▸ WORK ITEM:
From the data below, return each line in which the string "impacts" is found.

Collected data:
-.-.-

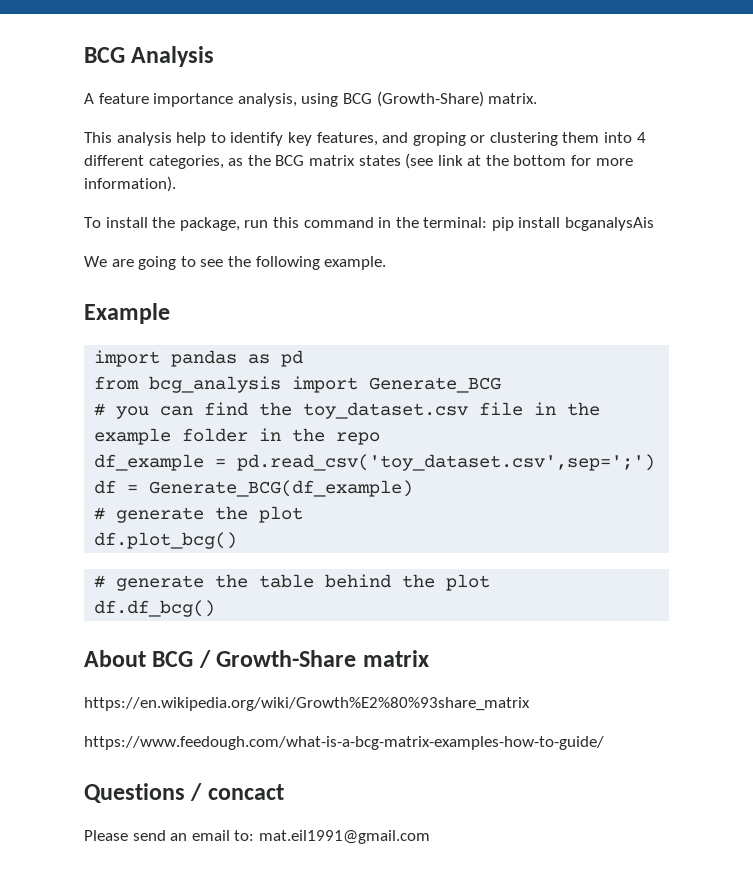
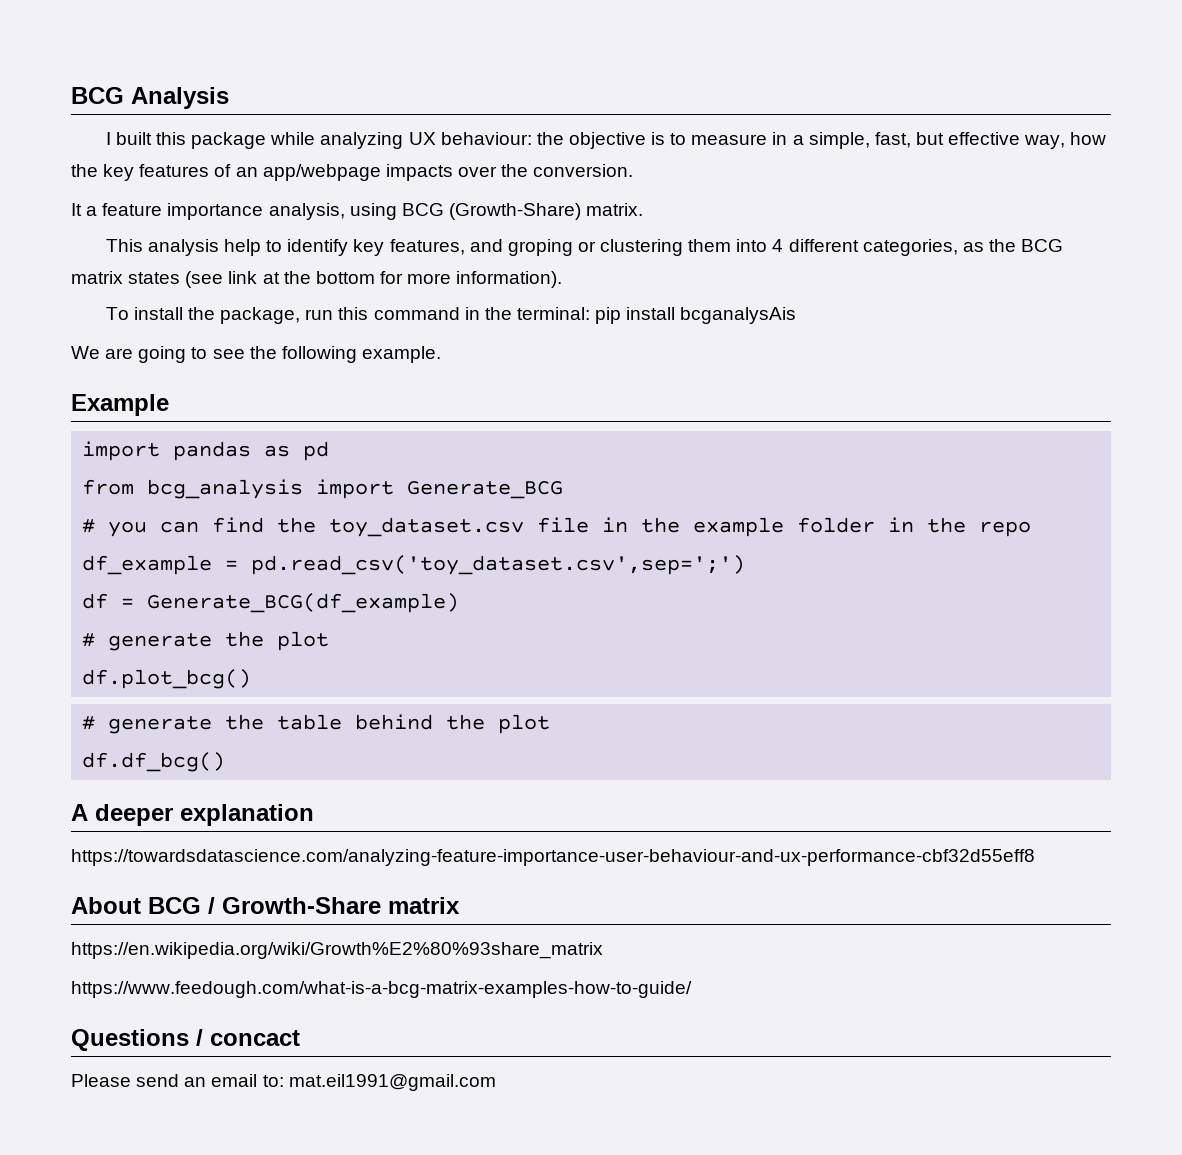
[84,93,94,104] A -> [105,132,1107,149] [71,164,634,181] [71,203,98,216] I built this package while analyzing UX behaviour: the objective is to measure in a simple, fast, but effective way, how the key features of an app/webpage impacts over the conversion. // It a
(216, 608) none -> [71,804,314,826] [71,849,1035,866] // A deeper explanation // https://towardsdatascience.com/analyzing-feature-importance-user-behaviour-and-ux-performance-cbf32d55eff8

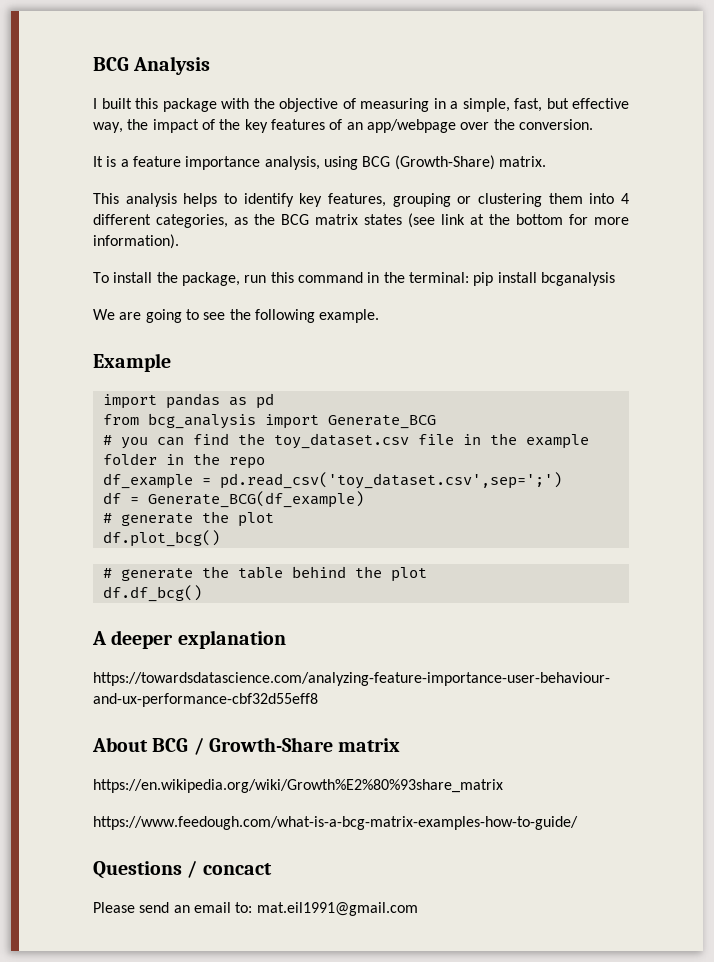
[270,132,768,149] while analyzing UX behaviour: the objective is to measure -> [221,98,429,112] with the objective of measuring
[1070,132,1107,145] how -> [127,119,215,133] the impact of
[385,164,453,181] impacts -> (456, 126) none
(82, 209) none -> [106,156,117,167] is
[224,239,262,256] help -> [183,193,218,207] helps
[469,239,573,256] and groping -> [392,193,451,207] grouping
[680,307,797,324] bcganalysAis -> [540,272,615,286] bcganalysis

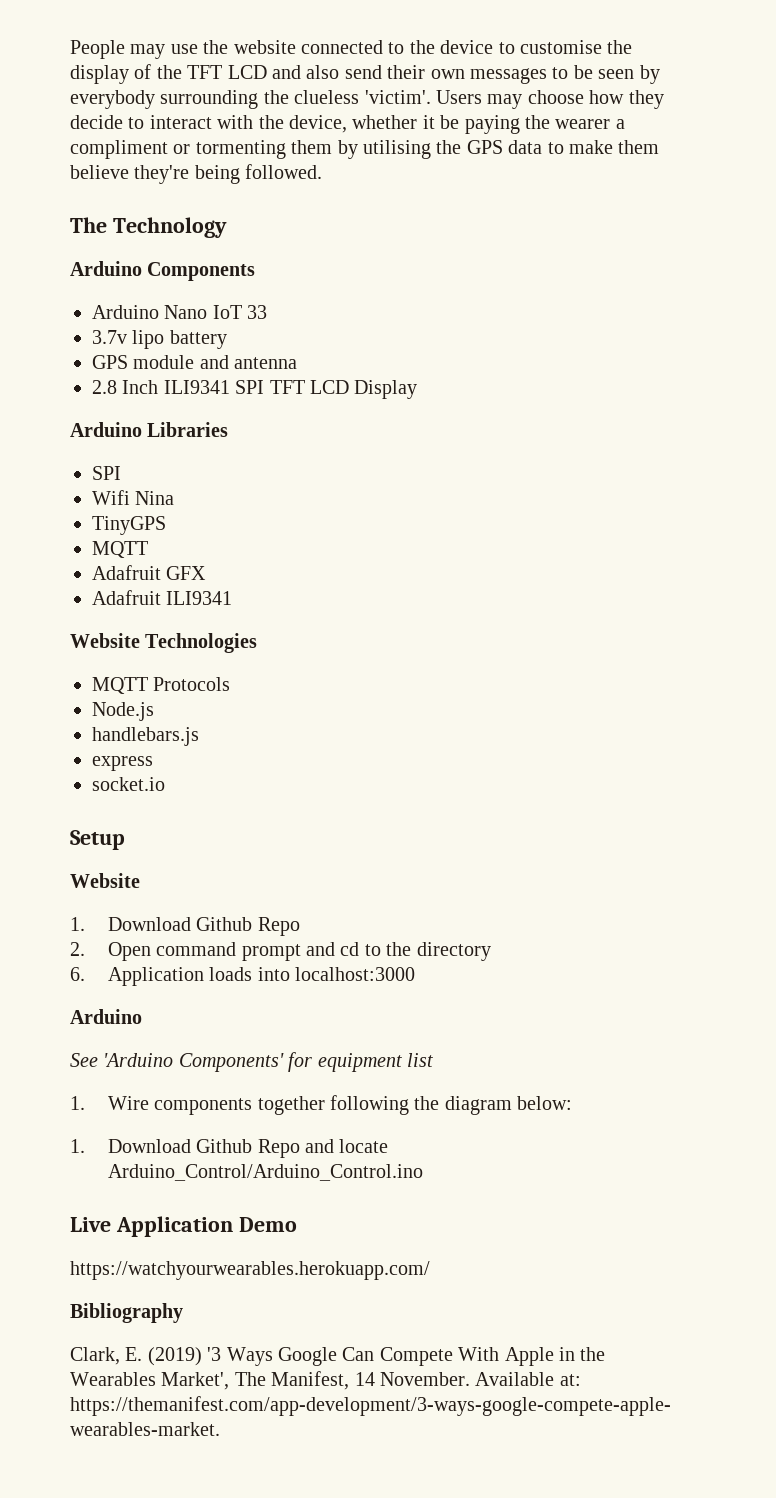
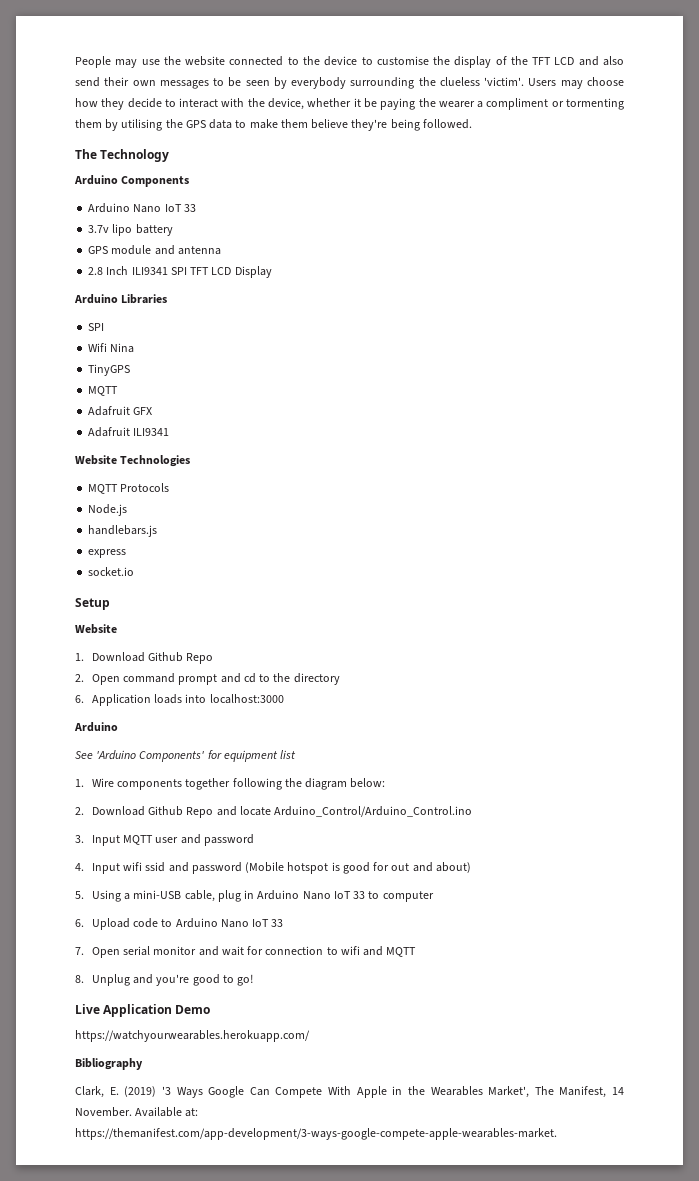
[70,1139,85,1153] 1. -> [75,807,84,815] 2.
(423, 1172) none -> [75,834,254,846] [75,862,471,874] [75,890,434,902] [75,918,284,930] [75,946,417,958] [75,974,254,986] // 3. Input MQTT user and password // 4. Input wifi ssid and password (Mobile hotspot is good for out and about) // 5. Using a mini-USB cable, plug in Arduino Nano IoT 33 to computer // 6. Upload code to Arduino Nano IoT 33 // 7. Open serial monitor and wait for connection to wifi and MQTT // 8. Unplug and you're good to go!

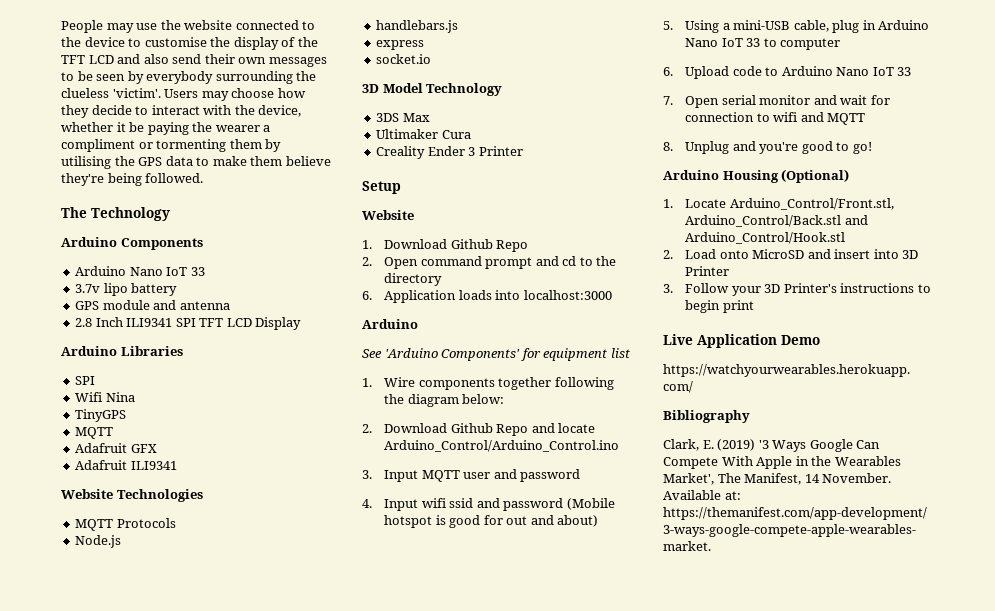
(135, 571) none -> [362,83,503,96] [376,113,430,122] [376,129,471,139] [376,146,523,159] // 3D Model Technology // 3DS Max // Ultimaker Cura // Creality Ender 3 Printer
(254, 980) none -> [663,169,850,183] [663,198,894,210] [685,215,868,227] [685,232,846,244] [663,249,919,259] [685,266,730,276] [663,283,931,296] [685,300,754,313] // Arduino Housing (Optional) // 1. Locate Arduino_Control/Front.stl, Arduino_Control/Back.stl and Arduino_Control/Hook.stl // 2. Load onto MicroSD and insert into 3D Printer // 3. Follow your 3D Printer's instructions to begin print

-.-.-

▸ WORKED SOLUTION:
[84,93,94,104] A -> [105,132,1107,149] [71,164,634,181] [71,203,98,216] I built this package while analyzing UX behaviour: the objective is to measure in a simple, fast, but effective way, how the key features of an app/webpage impacts over the conversion. // It a
[385,164,453,181] impacts -> (456, 126) none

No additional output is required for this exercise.